Before-and-after change data:

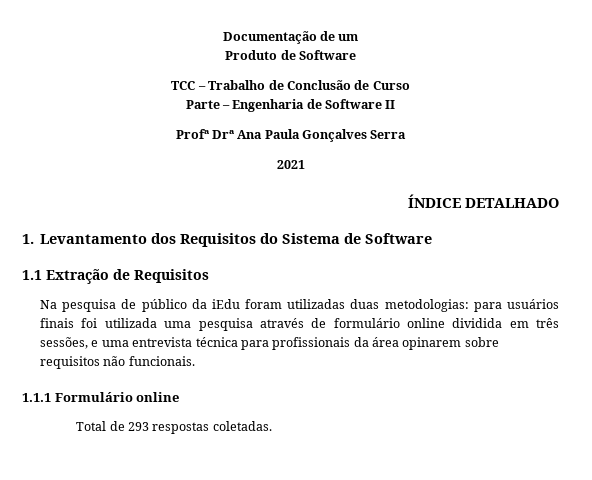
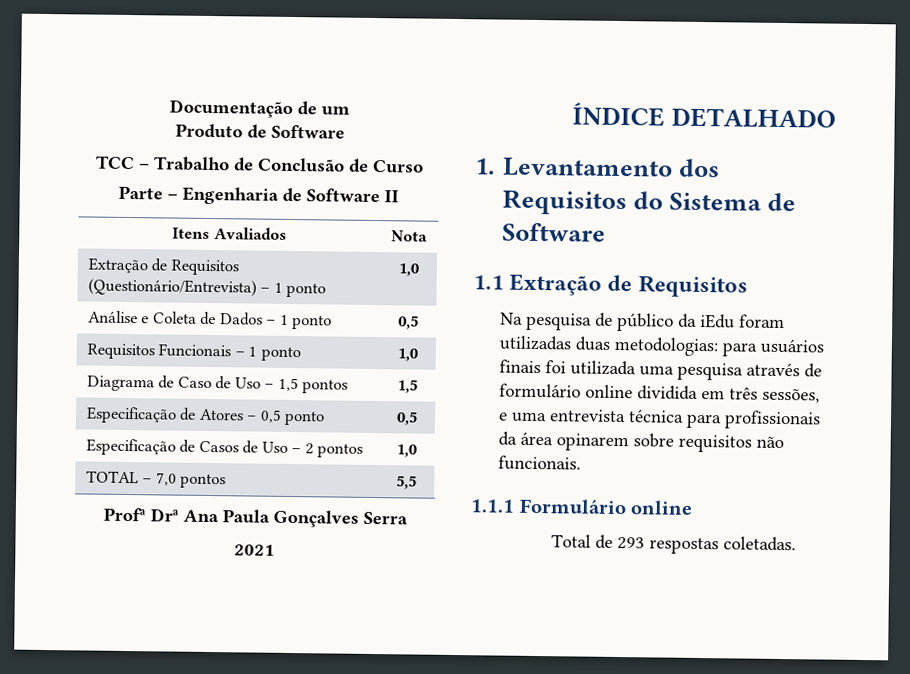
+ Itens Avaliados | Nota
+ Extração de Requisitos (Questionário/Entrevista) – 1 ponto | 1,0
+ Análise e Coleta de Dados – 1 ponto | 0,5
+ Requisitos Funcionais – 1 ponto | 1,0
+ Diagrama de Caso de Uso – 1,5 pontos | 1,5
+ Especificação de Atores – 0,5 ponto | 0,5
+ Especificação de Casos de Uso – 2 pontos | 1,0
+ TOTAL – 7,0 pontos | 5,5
==
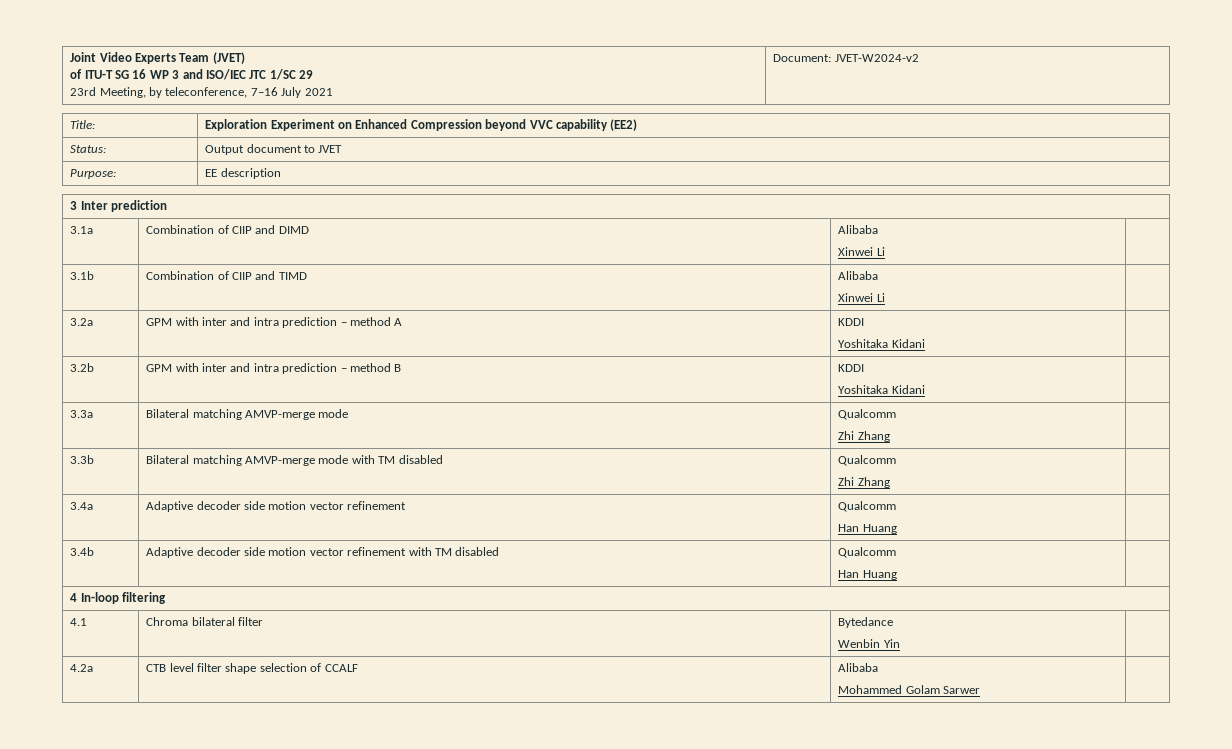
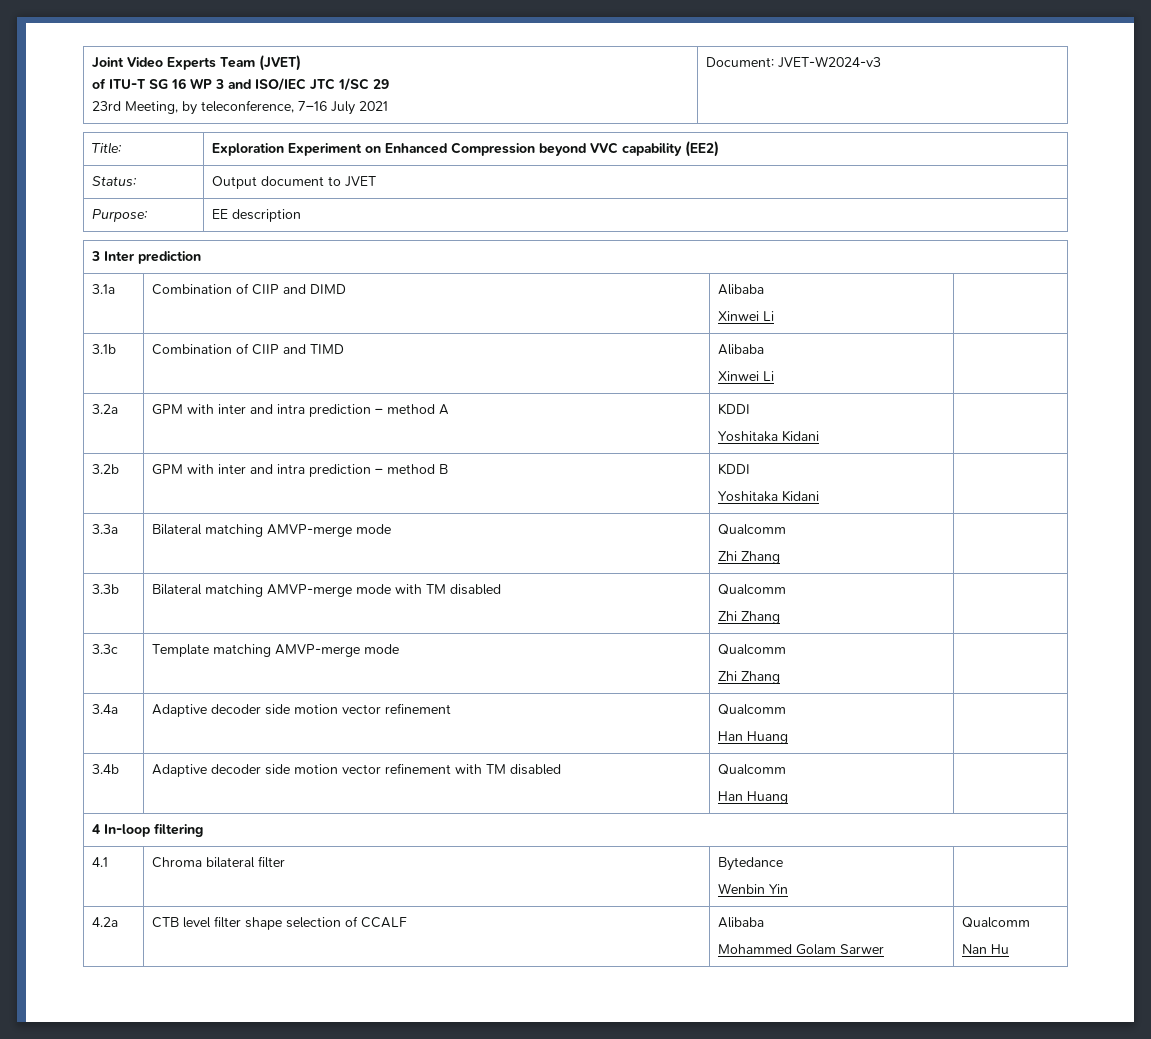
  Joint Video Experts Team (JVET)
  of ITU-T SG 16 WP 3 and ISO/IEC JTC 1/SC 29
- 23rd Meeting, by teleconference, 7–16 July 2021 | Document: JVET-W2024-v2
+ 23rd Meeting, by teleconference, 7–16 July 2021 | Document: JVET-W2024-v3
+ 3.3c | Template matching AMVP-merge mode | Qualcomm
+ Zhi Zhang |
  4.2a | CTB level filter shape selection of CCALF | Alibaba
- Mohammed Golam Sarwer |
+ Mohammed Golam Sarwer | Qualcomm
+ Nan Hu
---
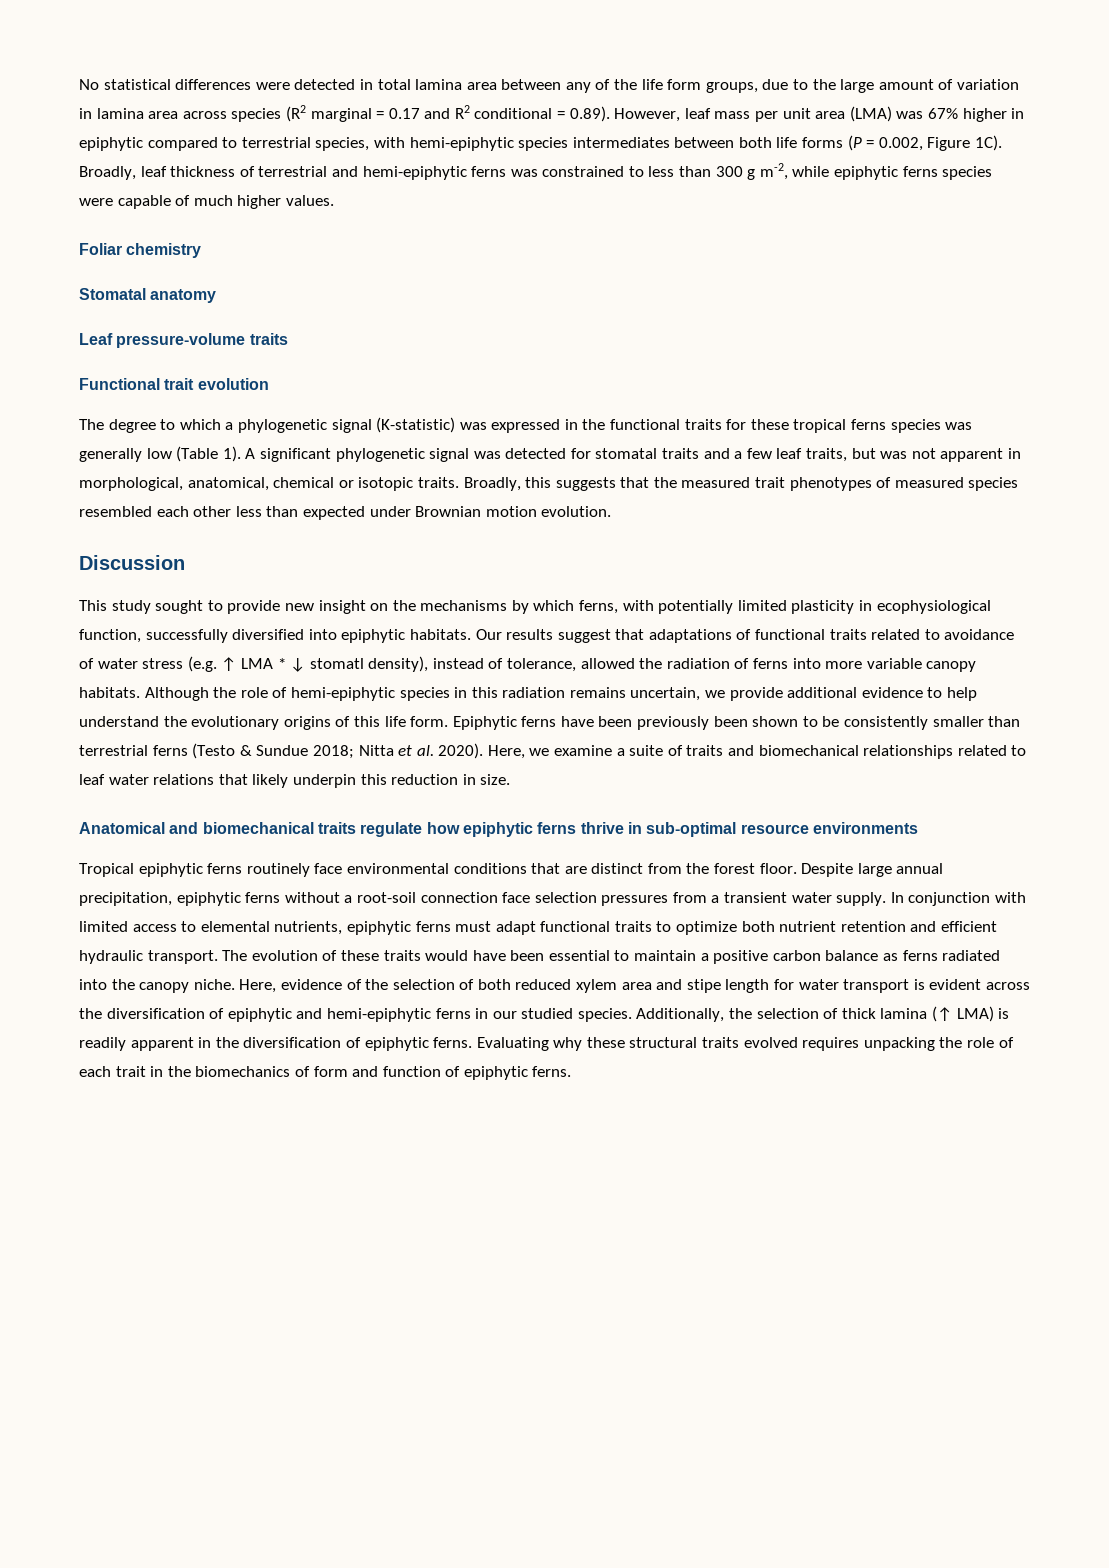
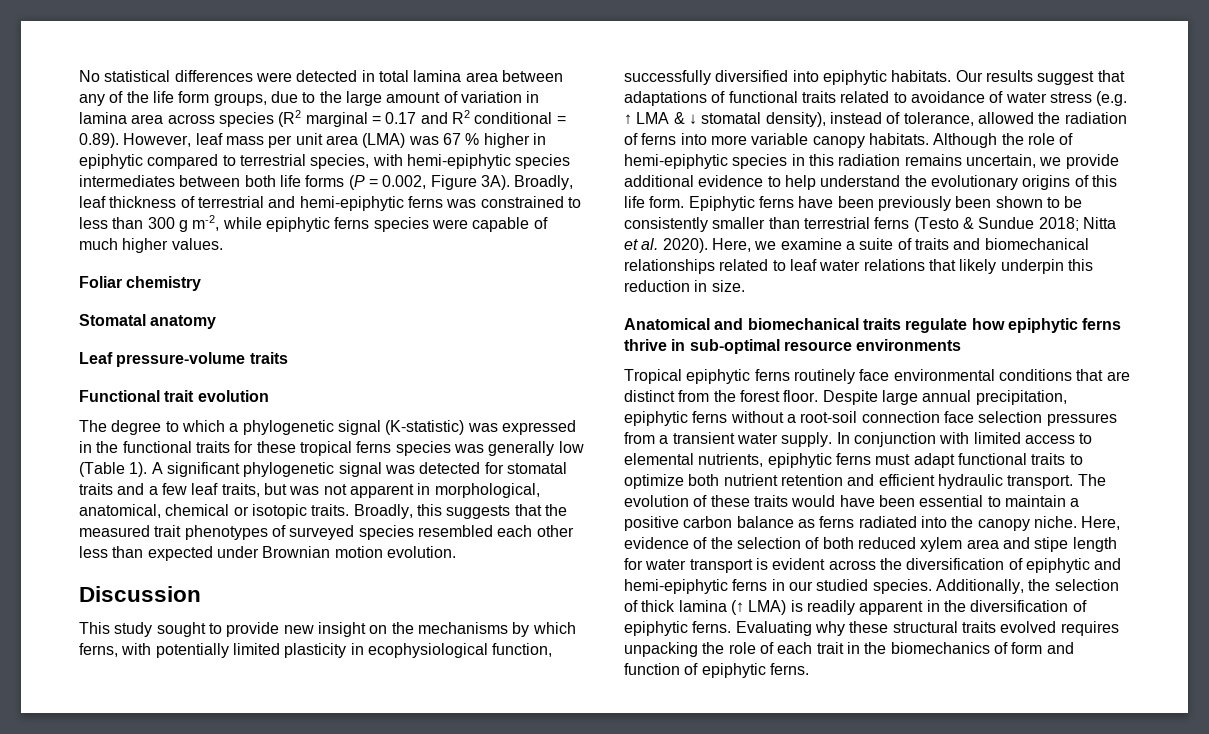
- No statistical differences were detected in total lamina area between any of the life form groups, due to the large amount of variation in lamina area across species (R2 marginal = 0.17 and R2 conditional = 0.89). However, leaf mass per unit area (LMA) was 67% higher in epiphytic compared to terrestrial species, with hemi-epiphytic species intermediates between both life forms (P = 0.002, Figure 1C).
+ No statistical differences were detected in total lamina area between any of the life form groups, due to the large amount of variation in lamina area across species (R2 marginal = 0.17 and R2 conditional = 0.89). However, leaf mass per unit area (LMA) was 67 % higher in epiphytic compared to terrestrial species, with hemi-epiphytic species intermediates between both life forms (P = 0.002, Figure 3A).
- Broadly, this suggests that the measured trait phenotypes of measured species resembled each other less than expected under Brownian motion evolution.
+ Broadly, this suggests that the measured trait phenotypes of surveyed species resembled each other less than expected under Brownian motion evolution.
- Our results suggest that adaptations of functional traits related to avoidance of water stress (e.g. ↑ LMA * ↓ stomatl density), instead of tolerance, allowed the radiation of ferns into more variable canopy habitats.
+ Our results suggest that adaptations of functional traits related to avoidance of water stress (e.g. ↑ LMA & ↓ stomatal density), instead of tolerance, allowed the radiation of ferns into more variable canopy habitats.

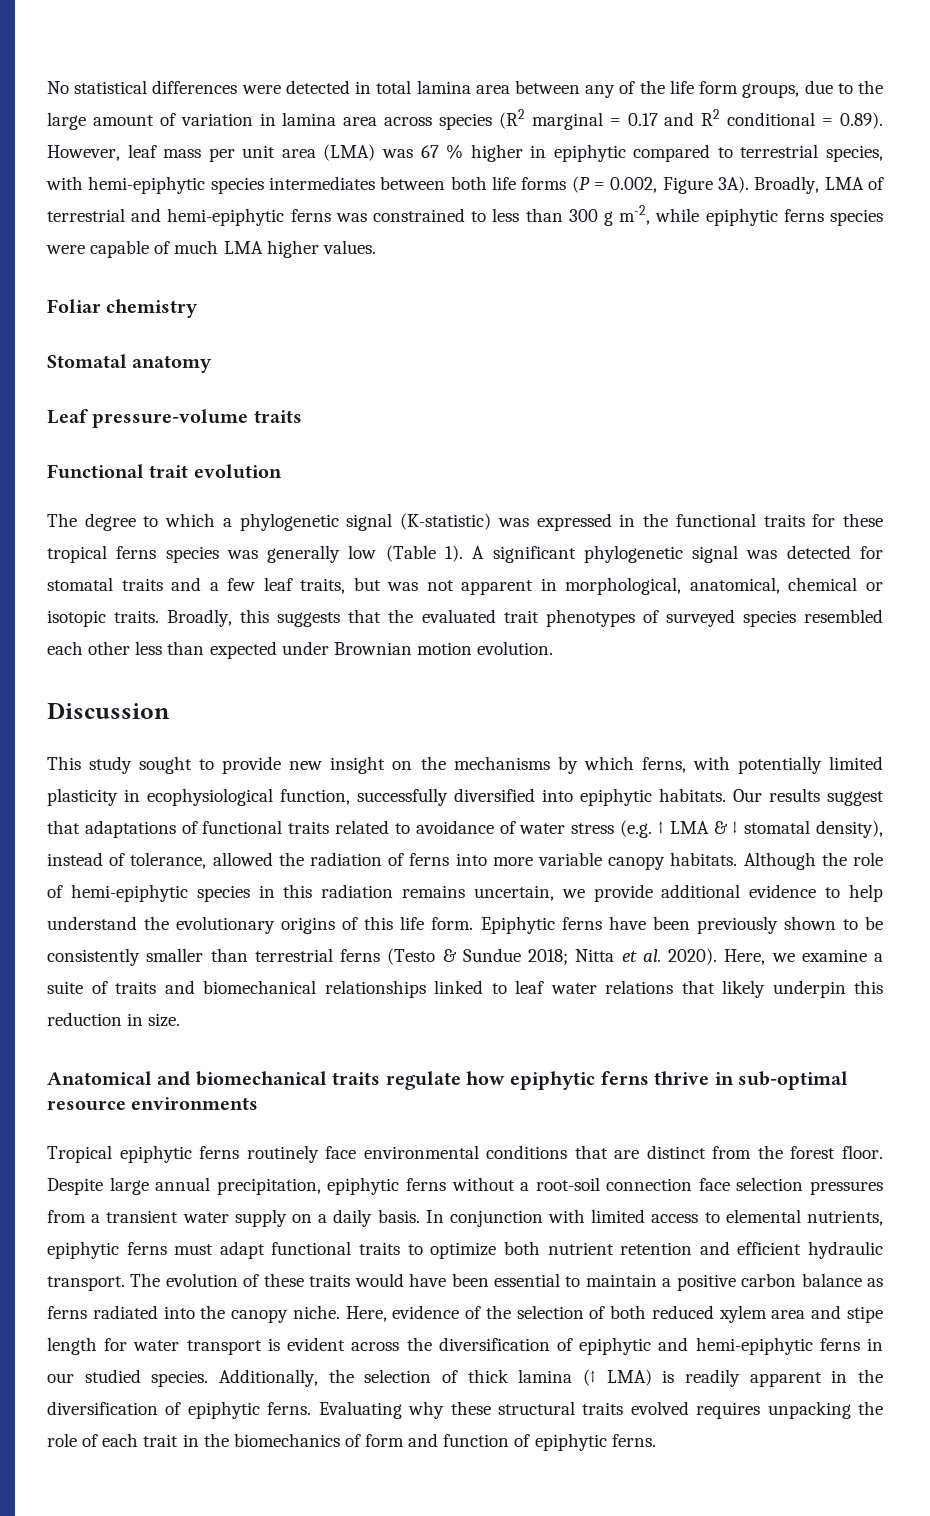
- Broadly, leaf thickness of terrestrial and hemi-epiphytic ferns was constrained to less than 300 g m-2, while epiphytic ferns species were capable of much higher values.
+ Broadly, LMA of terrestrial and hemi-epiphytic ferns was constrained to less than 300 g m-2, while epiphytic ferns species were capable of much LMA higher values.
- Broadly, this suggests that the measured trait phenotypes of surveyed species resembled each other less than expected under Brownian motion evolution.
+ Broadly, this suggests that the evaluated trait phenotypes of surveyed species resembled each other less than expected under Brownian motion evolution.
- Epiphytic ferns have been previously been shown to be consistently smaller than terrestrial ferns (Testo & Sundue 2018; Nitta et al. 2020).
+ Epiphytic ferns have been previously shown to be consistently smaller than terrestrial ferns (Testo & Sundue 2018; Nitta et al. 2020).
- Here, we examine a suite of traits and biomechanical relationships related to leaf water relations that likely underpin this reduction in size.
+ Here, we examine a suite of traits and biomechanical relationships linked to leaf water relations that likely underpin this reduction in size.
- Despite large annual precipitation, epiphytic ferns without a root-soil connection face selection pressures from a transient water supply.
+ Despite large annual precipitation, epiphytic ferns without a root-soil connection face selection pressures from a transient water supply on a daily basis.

Instructions to follow:
Would you please copy exactly the part of the entries above that begins at the line containing "that the evaluated" and ends at the line containing "- Despite large", both lines included?

Exercise output:
+ Broadly, this suggests that the evaluated trait phenotypes of surveyed species resembled each other less than expected under Brownian motion evolution.
- Epiphytic ferns have been previously been shown to be consistently smaller than terrestrial ferns (Testo & Sundue 2018; Nitta et al. 2020).
+ Epiphytic ferns have been previously shown to be consistently smaller than terrestrial ferns (Testo & Sundue 2018; Nitta et al. 2020).
- Here, we examine a suite of traits and biomechanical relationships related to leaf water relations that likely underpin this reduction in size.
+ Here, we examine a suite of traits and biomechanical relationships linked to leaf water relations that likely underpin this reduction in size.
- Despite large annual precipitation, epiphytic ferns without a root-soil connection face selection pressures from a transient water supply.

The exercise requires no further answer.